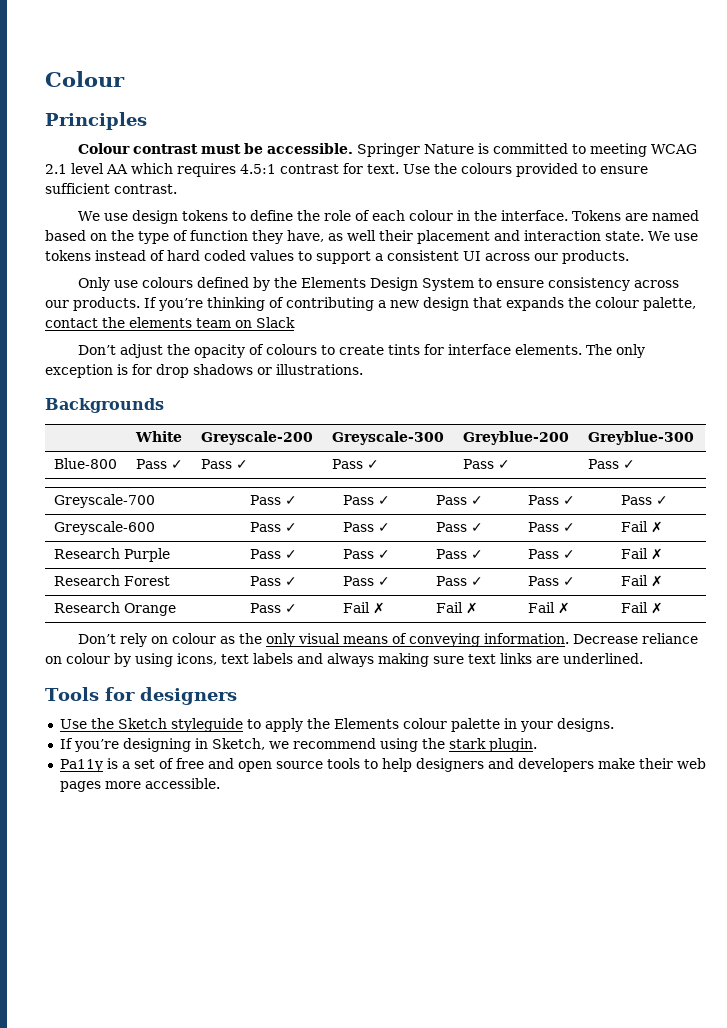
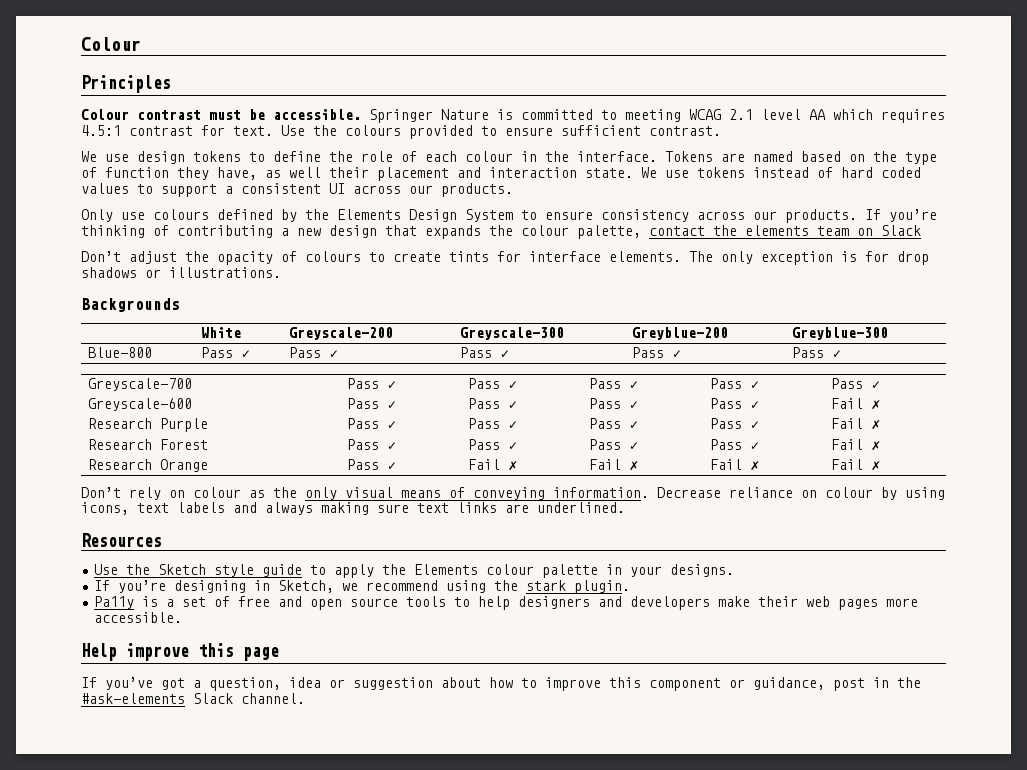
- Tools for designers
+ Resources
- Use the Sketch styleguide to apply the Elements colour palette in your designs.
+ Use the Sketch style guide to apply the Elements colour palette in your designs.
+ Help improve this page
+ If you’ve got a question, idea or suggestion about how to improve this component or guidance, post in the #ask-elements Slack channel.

==================================================

▶ What needs to be done
Check each line above for the string "improve" and show the ones that have it.

▶ Solution for this problem
+ Help improve this page
+ If you’ve got a question, idea or suggestion about how to improve this component or guidance, post in the #ask-elements Slack channel.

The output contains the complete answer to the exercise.